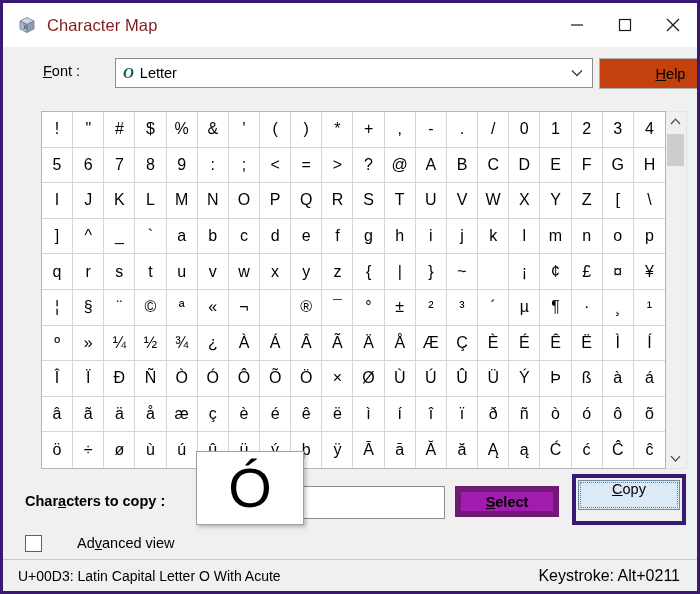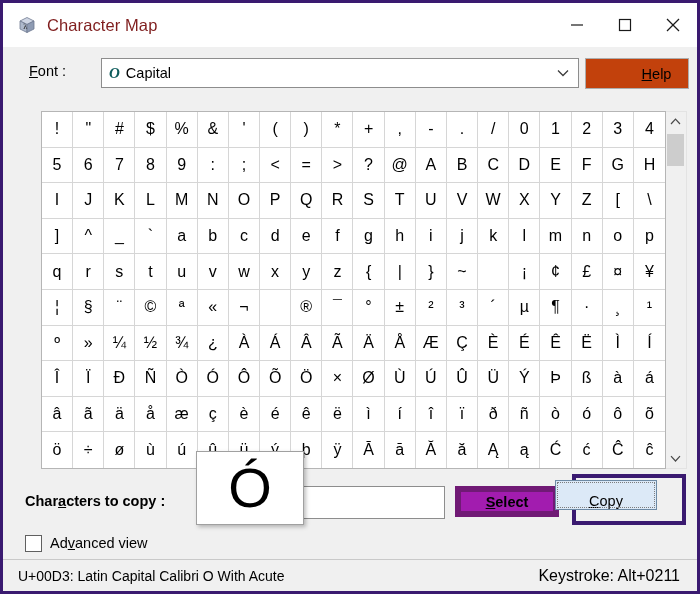--- a/index.html
+++ b/index.html
@@ -50,7 +50,7 @@
   
   #font-row {
     position: absolute;
-    left: 4px; top: 44px;
+    left: 18px; top: 44px;
     width: 620px; height: 52px;
   }
   #font-label {

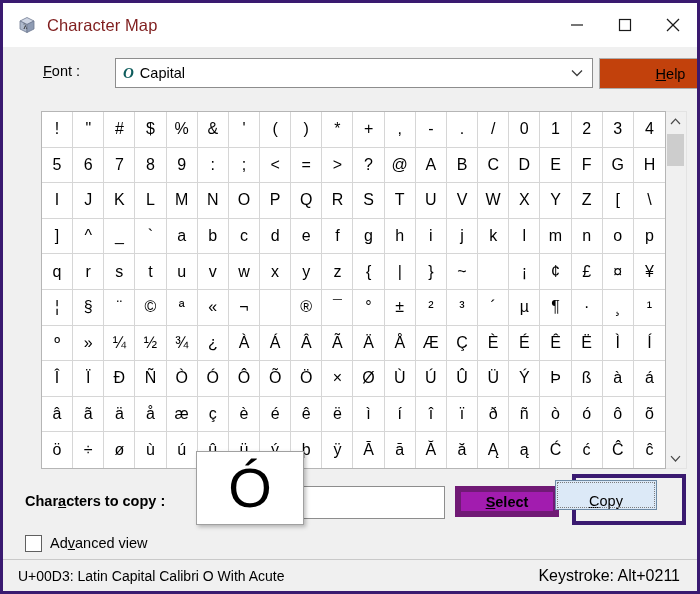--- a/index.html
+++ b/index.html
@@ -298,7 +298,7 @@
     <span id="font-label"><span class="u">F</span>ont :</span>
     <div id="font-combo">
       <span id="otf-icon">O</span>
-      <span id="font-name">Capital</span>
+      <span id="font-name">Letter</span>
       <span id="font-arrow">
         <svg width="12" height="8" viewBox="0 0 12 8">
             <polyline points="1,1.5 6,6.5 11,1.5" fill="none" stroke="#3c3c3c" stroke-width="1.3"></polyline>

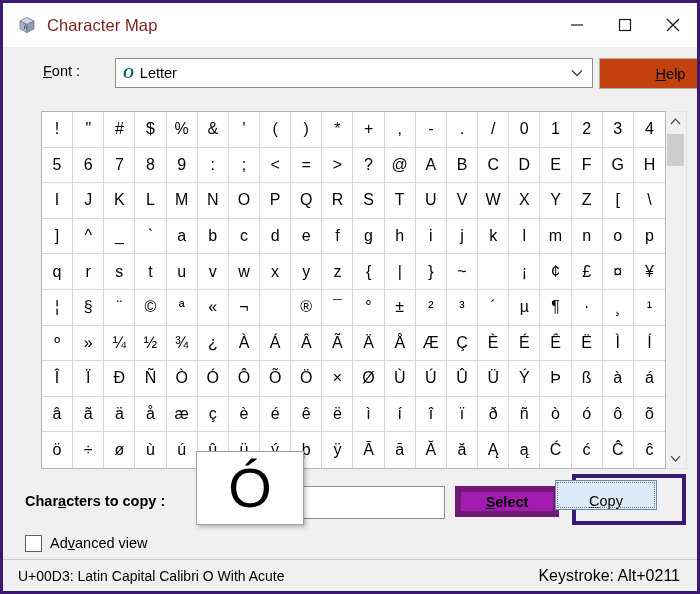--- a/index.html
+++ b/index.html
@@ -211,13 +211,13 @@
   }
   #copy-button {
     position: absolute;
-    left: 552px; top: 477px;
+    left: 575px; top: 477px;
     width: 102px; height: 30px;
     background: #dce9f7;
     border: 1px solid #6d8aa5;
     outline: 1px dotted #7d7d7d;
     outline-offset: -3px;
-    display: flex; align-items: flex-end; justify-content: center;
+    display: flex; align-items: flex-start; justify-content: center;
     font-size: 14.5px; color: #000;
     z-index: 16;
   }

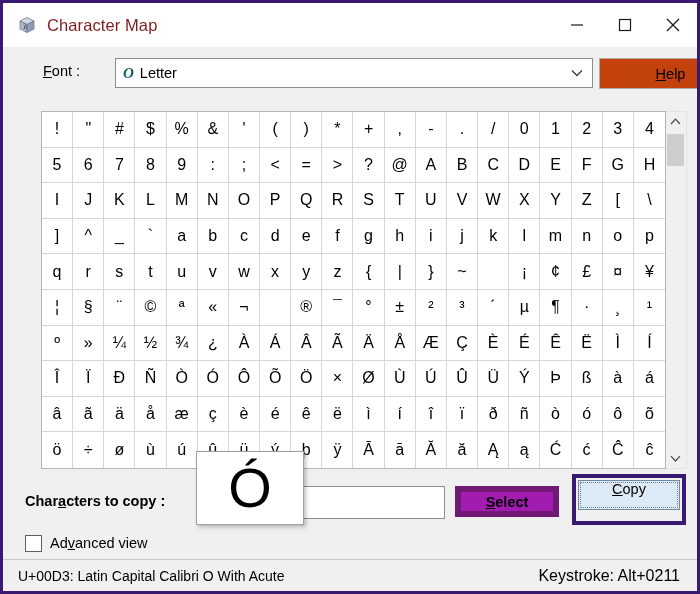--- a/index.html
+++ b/index.html
@@ -226,7 +226,7 @@
     position: absolute;
     left: 0; top: 524px;
     width: 640px; height: 32px;
-    display: flex; align-items: center;
+    display: flex; align-items: center; gap: 27px;
   }
   #adv-checkbox {
     margin-left: 22px;

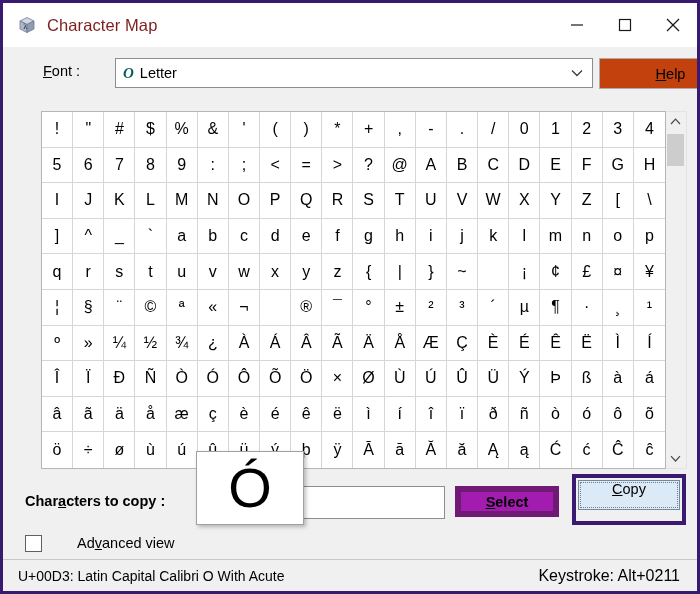--- a/index.html
+++ b/index.html
@@ -550,7 +550,7 @@
   </div>
 
   <div id="statusbar">
-    <span id="status-left">U+00D3: Latin Capital Calibri O With Acute</span>
+    <span id="status-left">U+00D3: Latin Capital Letter O With Acute</span>
     <span id="status-right">Keystroke: Alt+0211</span>
   </div>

◇ ◇ ◇ ◇

> Task objective: Please copy the data shown above word for word, omitting the pictures.

> Solution:
--- a/index.html
+++ b/index.html
@@ -50,7 +50,7 @@
   
   #font-row {
     position: absolute;
-    left: 4px; top: 44px;
+    left: 18px; top: 44px;
     width: 620px; height: 52px;
   }
   #font-label {

--- a/index.html
+++ b/index.html
@@ -298,7 +298,7 @@
     <span id="font-label"><span class="u">F</span>ont :</span>
     <div id="font-combo">
       <span id="otf-icon">O</span>
-      <span id="font-name">Capital</span>
+      <span id="font-name">Letter</span>
       <span id="font-arrow">
         <svg width="12" height="8" viewBox="0 0 12 8">
             <polyline points="1,1.5 6,6.5 11,1.5" fill="none" stroke="#3c3c3c" stroke-width="1.3"></polyline>

--- a/index.html
+++ b/index.html
@@ -211,13 +211,13 @@
   }
   #copy-button {
     position: absolute;
-    left: 552px; top: 477px;
+    left: 575px; top: 477px;
     width: 102px; height: 30px;
     background: #dce9f7;
     border: 1px solid #6d8aa5;
     outline: 1px dotted #7d7d7d;
     outline-offset: -3px;
-    display: flex; align-items: flex-end; justify-content: center;
+    display: flex; align-items: flex-start; justify-content: center;
     font-size: 14.5px; color: #000;
     z-index: 16;
   }

--- a/index.html
+++ b/index.html
@@ -226,7 +226,7 @@
     position: absolute;
     left: 0; top: 524px;
     width: 640px; height: 32px;
-    display: flex; align-items: center;
+    display: flex; align-items: center; gap: 27px;
   }
   #adv-checkbox {
     margin-left: 22px;

--- a/index.html
+++ b/index.html
@@ -550,7 +550,7 @@
   </div>
 
   <div id="statusbar">
-    <span id="status-left">U+00D3: Latin Capital Calibri O With Acute</span>
+    <span id="status-left">U+00D3: Latin Capital Letter O With Acute</span>
     <span id="status-right">Keystroke: Alt+0211</span>
   </div>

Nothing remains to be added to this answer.